I had to do right by her and my pack.
With one last fleeting look at Ven curled up on her bed in the middle of the greenhouse, I pulled the gem out of my pocket and headed out into the night.
No matter what, my pack was going to live.
18
VANESSA
Iwoke up with a lazy yawn, my dreams having been vague but pleasant. Eyes still closed, I reached over, feeling for Leo. There was nothing quite like a sleepy, early-morning cuddle before my bladder got too insistent and I had to run inside to the upstairs bathroom. Unfortunately, the downstairs half-bath had been destroyed, along with the kitchen, my reading area, and part of my living room. There had been talk about getting a porta potty, but no one had gotten their hands on one yet. It certainly made things more complicated.
All thoughts of the bathroom fled my head as my hand found nothing but an empty space next to me. Brow furrowing, I patted this way and that, but no, Leo wasn’t there.
I finally rolled over, cracking my eyes open. I had to admit, I was quite disappointed to see his side of the bed was utterly empty, and when I rested my hand in the slight indentation his body had left on my mattress, it was cold.
Oh, well. It wasn’t entirely out of the ordinary for him to get up before I did. Shifters didn’t need as much sleep as humans. Still, I hurriedly threw on some appropriate clothes and headed out to find him. I couldn’t even be mad because if he was gettingup at the crack of dawn, it meant he was taking the planning seriously, and that was all I’d asked of him.
When he’d first admitted he was going to hand himself over to Katarina, my heart had shattered into a million pieces. All of a sudden, the future I had begun to believe could be mine was gone in a puff of smoke. I couldn’t believe it. Thankfully, I’d gotten Leo to see reason.
“Hey, have you seen Leo?” I asked Tabitha as she came out of the bathroom.
“Uh, no, I can’t say that I have. But I only got up, like, twenty minutes ago.”
“Oh, that’s okay. No worries.”
In truth, I was starting to get worried.
I tried to keep myself calm as I went from group to group, but a sinking feeling grew in my gut with every person who hadn’t seen him. He wasn’t with Ricky. He wasn’t with the mercenaries. He wasn’t in the garden.
I asked every single shifter, which took me nearly an hour. When I knocked on the door of the last RV and the shifter inside said they hadn’t seen him since the night before, I came to a truly horrifying conclusion.
No, I had to be wrong. He’d promised me he wouldn’t do it.
He promised!
Hoping against all hope that I was wrong, I ran back to the greenhouse as if I would suddenly find him there. But there was no strapping alpha waiting for me. Only my cats and my mattress.
No.
No, no,no!
It was getting harder to deny by the second, and I sank to my knees, fighting off the urge to scream. I had to be wrong. I just had to.
My cats were all over me, sensing my heightened stress levels. Mudpie was head-butting my side, demanding attention, while Fork was sniffing around, no doubt trying to figure out what had upset me. Goober caught my attention. Or rather, the folded piece of paper tied in a loose ribbon around his neck.

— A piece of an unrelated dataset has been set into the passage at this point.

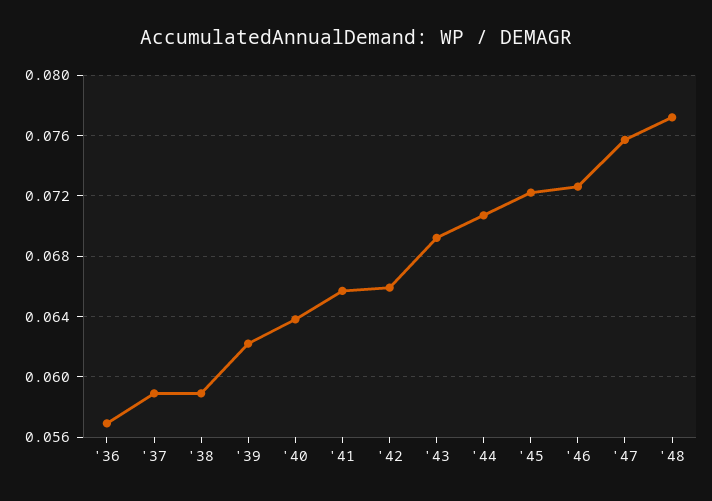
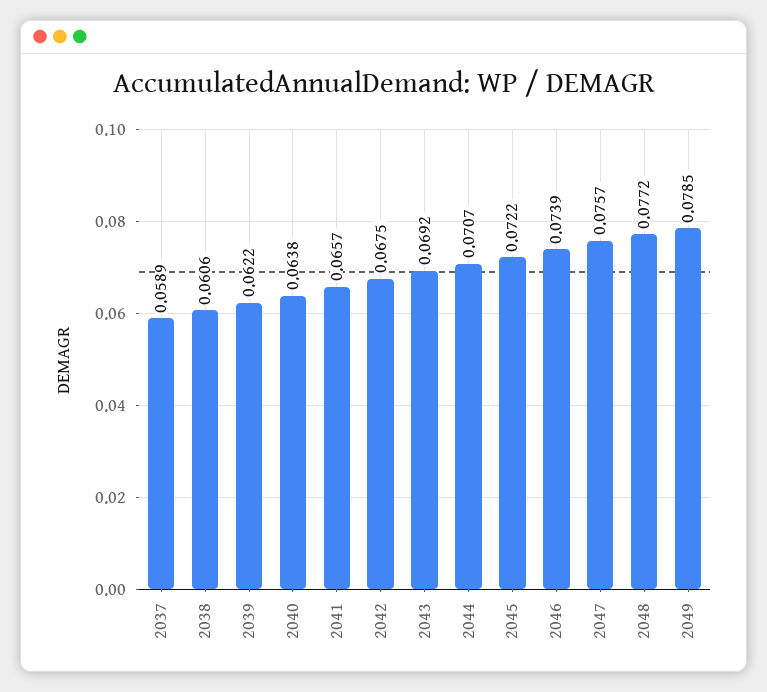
'36: 0.057 -> none
'38: 0.059 -> 0.0606
'42: 0.066 -> 0.0675
'46: 0.0725 -> 0.0739
2049: none -> 0.0785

It was a miracle it hadn’t fallen off as it was quite slack, but I took it with trembling hands and unfolded it. I knew what it had to be, and yet I didn’t want to believe it, even as I began to read the hastily scrawled words.
My darling Ven,
I amsorry to do this. I know what I promised, but I also know what I must do. I don’t need you to understand, but I do need you to keep yourself safe.
My entire life has been one of uncertainty and violence. Even before I had to fight the usurper who orphaned so many of us, I still faced challenges no child should have to go through. My life was not meant to be an easy one, and I’ve always known that.
Meeting you changed all that, my beautiful Vanessa, and nothing will ever take that away from us. You showed me things and gave me experiences many alphas can only ever dream of. I want you to rest easy knowing how much joy you brought me.
I know you struggle to see it in yourself, but I promise you, you’re the best thing that’s ever happened to me, and I’d do everything all over again as long as it ensured I met you. Your kindness. Your smile. I love all of it. And I carry it with me in my chest as I march to my end. I wish we could spend more time together, I do, because even a hundred years wouldn’t be enough.
I am so incredibly grateful for the time we’ve had.